Filipino Entrepreneur Katrina Chan On Raising Capital And Finding Opportunity In Underserved Markets

Filipino Entrepreneur Katrina Chan On Raising Capital And Finding Opportunity In Underserved Markets
By Isabel Martel Francisco
By Isabel Martel Francisco
December 06, 2021
The co-founder and director of startup accelerator Qbo shares her insights on fundraising, finding business opportunities and running a startup in the Philippines

Katrina Chan is the co-founder of startup accelerator Qbo, which she started in 2016 to support and grow the start-up community in the Philippines. The result of a partnership between the public players, the Department of Science and Technology and the Department of Trade and Industry, and private players JP Morgan and tech accelerator IdeaSpace, the company has organised over 500 free programmes where entrepreneurs can get access to mentors, networks and funding.

Here, the Filipina entrepreneur shares about the growth of her country's startup landscape, looking for opportunities in underserved markets and fundraising tips.

See more: IdeaSpace Foundation's Earl Valencia On His Newest Start-Up for Unbanked Filipinos

How has the Philippines' startup scene evolved since you first started?
I've been working in this field for almost a decade now and when I first started, hardly anyone knew what a “startup” was.

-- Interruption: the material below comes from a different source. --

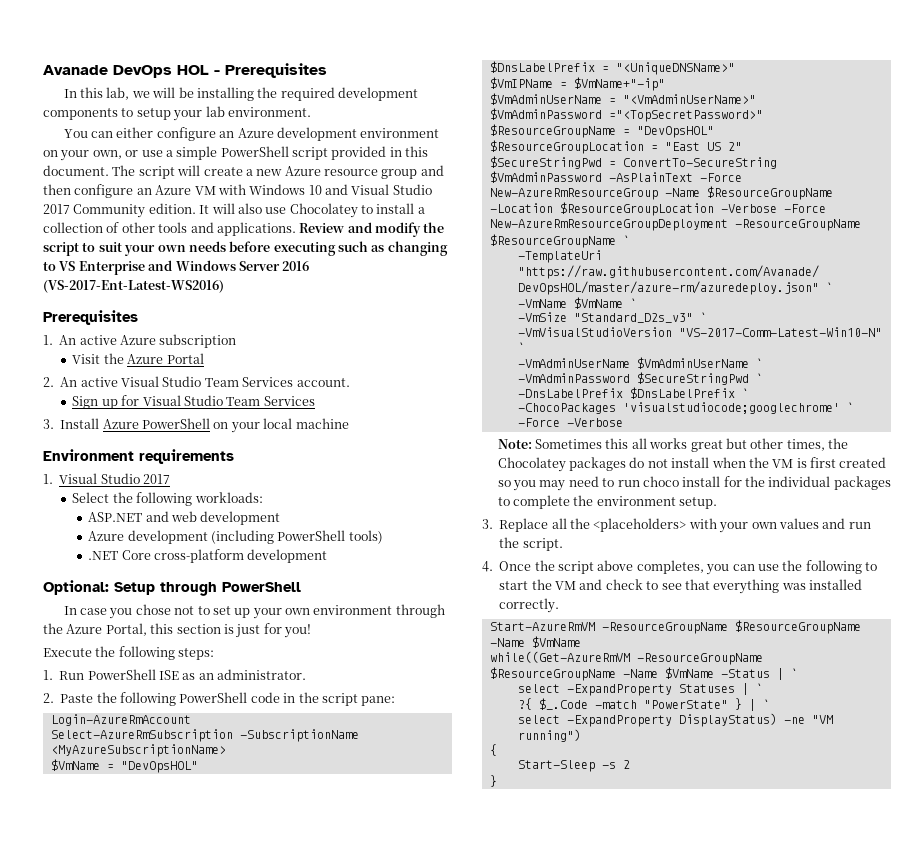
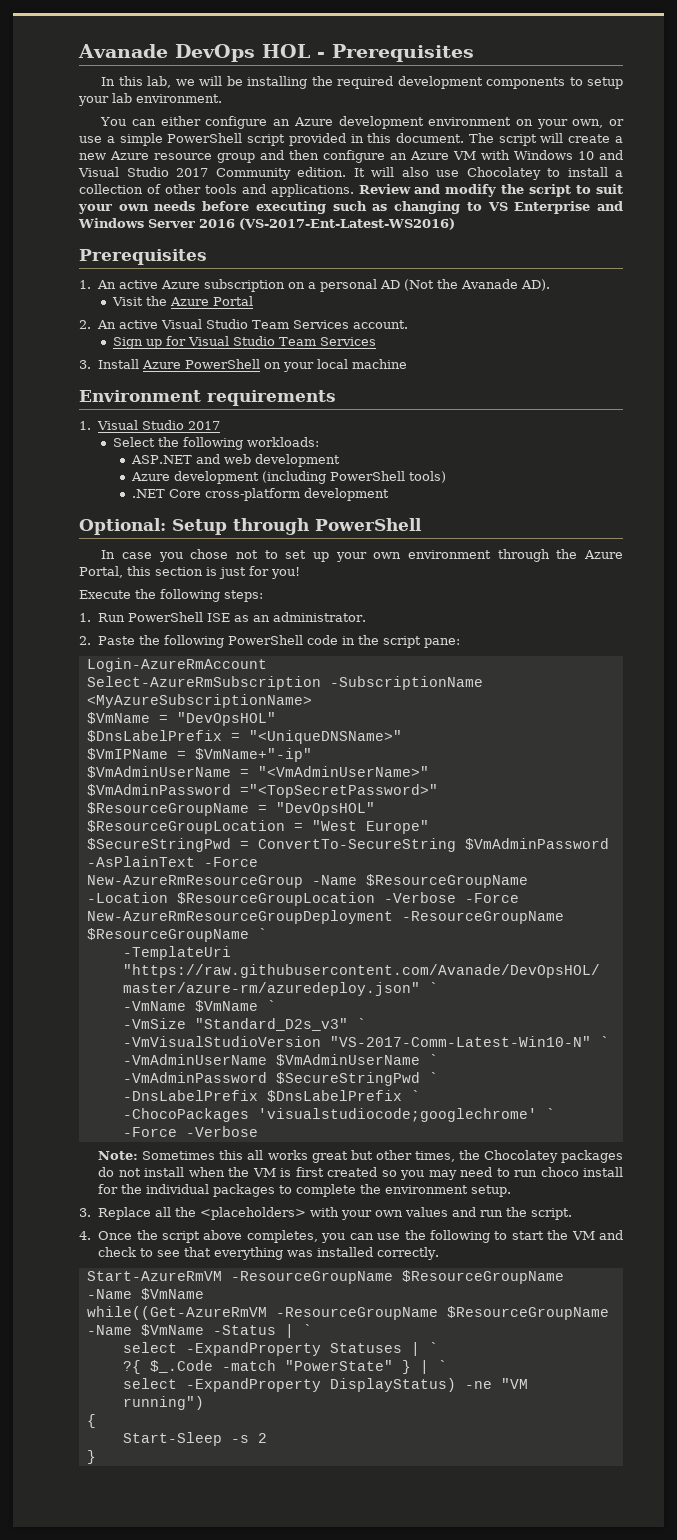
(237, 341) none -> [288,279,551,292] on a personal AD (Not the Avanade AD).
[664,142,742,151] "East US 2" -> [311,820,429,834] "West Europe"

Today, we have worked with over 500 startups and recently staged the annual Philippine Startup Week, which was attended by about 15,000 people.

The Philippines' startup ecosystem has reached an inflection point in the last year or so, and there’s no turning back. There’s been a huge increase in new founders, funding rounds especially in the earlier stages, and general awareness and adoption of technology. And there’s only more growth from here. 

Photo: Unsplash
Photo: Unsplash

What makes the Philippines' startup scene unique?
I think our talent pool is one of our biggest assets, and the more we present success stories and bring human capital to the scene, the more we will be able to unlock our potential. The big challenge of the next few years will be to attract, retain and foster even more top talents in this space.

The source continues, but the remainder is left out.